**ASSIGNMENT:**
Write every entry out again, exactly as given.

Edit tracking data
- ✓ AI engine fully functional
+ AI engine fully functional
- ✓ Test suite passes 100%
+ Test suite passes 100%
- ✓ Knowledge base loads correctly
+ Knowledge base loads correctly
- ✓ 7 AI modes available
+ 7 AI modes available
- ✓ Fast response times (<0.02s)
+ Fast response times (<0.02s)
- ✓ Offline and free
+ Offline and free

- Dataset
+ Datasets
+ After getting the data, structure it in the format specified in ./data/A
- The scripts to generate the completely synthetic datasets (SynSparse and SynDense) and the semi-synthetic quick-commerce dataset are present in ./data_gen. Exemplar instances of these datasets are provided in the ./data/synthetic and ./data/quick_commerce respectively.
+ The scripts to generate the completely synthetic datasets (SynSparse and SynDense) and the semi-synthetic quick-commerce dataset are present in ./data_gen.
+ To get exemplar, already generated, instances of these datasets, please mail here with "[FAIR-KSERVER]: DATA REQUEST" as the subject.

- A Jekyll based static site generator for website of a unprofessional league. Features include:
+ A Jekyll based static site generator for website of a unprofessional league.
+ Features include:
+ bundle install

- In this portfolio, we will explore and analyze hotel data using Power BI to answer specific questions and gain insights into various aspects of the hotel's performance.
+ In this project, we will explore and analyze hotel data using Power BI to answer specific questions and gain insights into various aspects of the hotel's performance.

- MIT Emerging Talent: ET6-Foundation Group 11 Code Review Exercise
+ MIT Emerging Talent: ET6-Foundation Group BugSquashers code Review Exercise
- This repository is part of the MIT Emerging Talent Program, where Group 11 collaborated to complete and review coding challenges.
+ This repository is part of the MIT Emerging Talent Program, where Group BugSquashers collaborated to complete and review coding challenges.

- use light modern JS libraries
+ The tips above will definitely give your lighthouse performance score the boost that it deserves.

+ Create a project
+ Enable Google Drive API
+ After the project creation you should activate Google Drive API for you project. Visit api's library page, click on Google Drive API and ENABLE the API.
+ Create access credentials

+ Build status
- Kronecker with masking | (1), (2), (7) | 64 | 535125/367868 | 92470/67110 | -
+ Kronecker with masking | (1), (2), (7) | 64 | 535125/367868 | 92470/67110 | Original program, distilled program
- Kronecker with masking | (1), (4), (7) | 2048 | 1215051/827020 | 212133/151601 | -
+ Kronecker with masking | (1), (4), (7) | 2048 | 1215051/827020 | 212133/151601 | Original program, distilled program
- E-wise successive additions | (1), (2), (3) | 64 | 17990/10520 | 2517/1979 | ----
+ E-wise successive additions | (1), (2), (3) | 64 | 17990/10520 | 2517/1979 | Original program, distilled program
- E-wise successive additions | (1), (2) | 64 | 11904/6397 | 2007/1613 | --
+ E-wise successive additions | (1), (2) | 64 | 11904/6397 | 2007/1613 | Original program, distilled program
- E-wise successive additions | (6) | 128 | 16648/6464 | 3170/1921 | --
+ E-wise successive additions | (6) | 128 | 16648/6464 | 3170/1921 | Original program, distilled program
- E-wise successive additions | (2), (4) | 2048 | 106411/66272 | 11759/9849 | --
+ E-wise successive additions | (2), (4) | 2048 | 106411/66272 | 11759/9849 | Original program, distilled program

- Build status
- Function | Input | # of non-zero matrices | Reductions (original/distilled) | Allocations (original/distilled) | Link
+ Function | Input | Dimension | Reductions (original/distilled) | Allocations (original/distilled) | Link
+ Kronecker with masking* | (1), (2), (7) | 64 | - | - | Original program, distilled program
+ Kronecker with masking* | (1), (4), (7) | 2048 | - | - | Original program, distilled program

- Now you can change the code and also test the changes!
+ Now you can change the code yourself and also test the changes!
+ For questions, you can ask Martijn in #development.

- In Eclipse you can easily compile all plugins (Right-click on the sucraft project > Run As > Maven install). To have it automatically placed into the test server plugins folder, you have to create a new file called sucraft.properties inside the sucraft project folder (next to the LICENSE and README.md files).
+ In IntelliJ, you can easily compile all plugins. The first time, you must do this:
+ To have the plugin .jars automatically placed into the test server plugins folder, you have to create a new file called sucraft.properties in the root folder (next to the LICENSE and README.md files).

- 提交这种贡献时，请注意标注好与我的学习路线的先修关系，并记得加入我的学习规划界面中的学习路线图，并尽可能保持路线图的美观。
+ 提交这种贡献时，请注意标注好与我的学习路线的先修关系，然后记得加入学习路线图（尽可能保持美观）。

**ANSWER TO THE EXERCISE:**
- ✓ AI engine fully functional
+ AI engine fully functional
- ✓ Test suite passes 100%
+ Test suite passes 100%
- ✓ Knowledge base loads correctly
+ Knowledge base loads correctly
- ✓ 7 AI modes available
+ 7 AI modes available
- ✓ Fast response times (<0.02s)
+ Fast response times (<0.02s)
- ✓ Offline and free
+ Offline and free

- Dataset
+ Datasets
+ After getting the data, structure it in the format specified in ./data/A
- The scripts to generate the completely synthetic datasets (SynSparse and SynDense) and the semi-synthetic quick-commerce dataset are present in ./data_gen. Exemplar instances of these datasets are provided in the ./data/synthetic and ./data/quick_commerce respectively.
+ The scripts to generate the completely synthetic datasets (SynSparse and SynDense) and the semi-synthetic quick-commerce dataset are present in ./data_gen.
+ To get exemplar, already generated, instances of these datasets, please mail here with "[FAIR-KSERVER]: DATA REQUEST" as the subject.

- A Jekyll based static site generator for website of a unprofessional league. Features include:
+ A Jekyll based static site generator for website of a unprofessional league.
+ Features include:
+ bundle install

- In this portfolio, we will explore and analyze hotel data using Power BI to answer specific questions and gain insights into various aspects of the hotel's performance.
+ In this project, we will explore and analyze hotel data using Power BI to answer specific questions and gain insights into various aspects of the hotel's performance.

- MIT Emerging Talent: ET6-Foundation Group 11 Code Review Exercise
+ MIT Emerging Talent: ET6-Foundation Group BugSquashers code Review Exercise
- This repository is part of the MIT Emerging Talent Program, where Group 11 collaborated to complete and review coding challenges.
+ This repository is part of the MIT Emerging Talent Program, where Group BugSquashers collaborated to complete and review coding challenges.

- use light modern JS libraries
+ The tips above will definitely give your lighthouse performance score the boost that it deserves.

+ Create a project
+ Enable Google Drive API
+ After the project creation you should activate Google Drive API for you project. Visit api's library page, click on Google Drive API and ENABLE the API.
+ Create access credentials

+ Build status
- Kronecker with masking | (1), (2), (7) | 64 | 535125/367868 | 92470/67110 | -
+ Kronecker with masking | (1), (2), (7) | 64 | 535125/367868 | 92470/67110 | Original program, distilled program
- Kronecker with masking | (1), (4), (7) | 2048 | 1215051/827020 | 212133/151601 | -
+ Kronecker with masking | (1), (4), (7) | 2048 | 1215051/827020 | 212133/151601 | Original program, distilled program
- E-wise successive additions | (1), (2), (3) | 64 | 17990/10520 | 2517/1979 | ----
+ E-wise successive additions | (1), (2), (3) | 64 | 17990/10520 | 2517/1979 | Original program, distilled program
- E-wise successive additions | (1), (2) | 64 | 11904/6397 | 2007/1613 | --
+ E-wise successive additions | (1), (2) | 64 | 11904/6397 | 2007/1613 | Original program, distilled program
- E-wise successive additions | (6) | 128 | 16648/6464 | 3170/1921 | --
+ E-wise successive additions | (6) | 128 | 16648/6464 | 3170/1921 | Original program, distilled program
- E-wise successive additions | (2), (4) | 2048 | 106411/66272 | 11759/9849 | --
+ E-wise successive additions | (2), (4) | 2048 | 106411/66272 | 11759/9849 | Original program, distilled program

- Build status
- Function | Input | # of non-zero matrices | Reductions (original/distilled) | Allocations (original/distilled) | Link
+ Function | Input | Dimension | Reductions (original/distilled) | Allocations (original/distilled) | Link
+ Kronecker with masking* | (1), (2), (7) | 64 | - | - | Original program, distilled program
+ Kronecker with masking* | (1), (4), (7) | 2048 | - | - | Original program, distilled program

- Now you can change the code and also test the changes!
+ Now you can change the code yourself and also test the changes!
+ For questions, you can ask Martijn in #development.

- In Eclipse you can easily compile all plugins (Right-click on the sucraft project > Run As > Maven install). To have it automatically placed into the test server plugins folder, you have to create a new file called sucraft.properties inside the sucraft project folder (next to the LICENSE and README.md files).
+ In IntelliJ, you can easily compile all plugins. The first time, you must do this:
+ To have the plugin .jars automatically placed into the test server plugins folder, you have to create a new file called sucraft.properties in the root folder (next to the LICENSE and README.md files).

- 提交这种贡献时，请注意标注好与我的学习路线的先修关系，并记得加入我的学习规划界面中的学习路线图，并尽可能保持路线图的美观。
+ 提交这种贡献时，请注意标注好与我的学习路线的先修关系，然后记得加入学习路线图（尽可能保持美观）。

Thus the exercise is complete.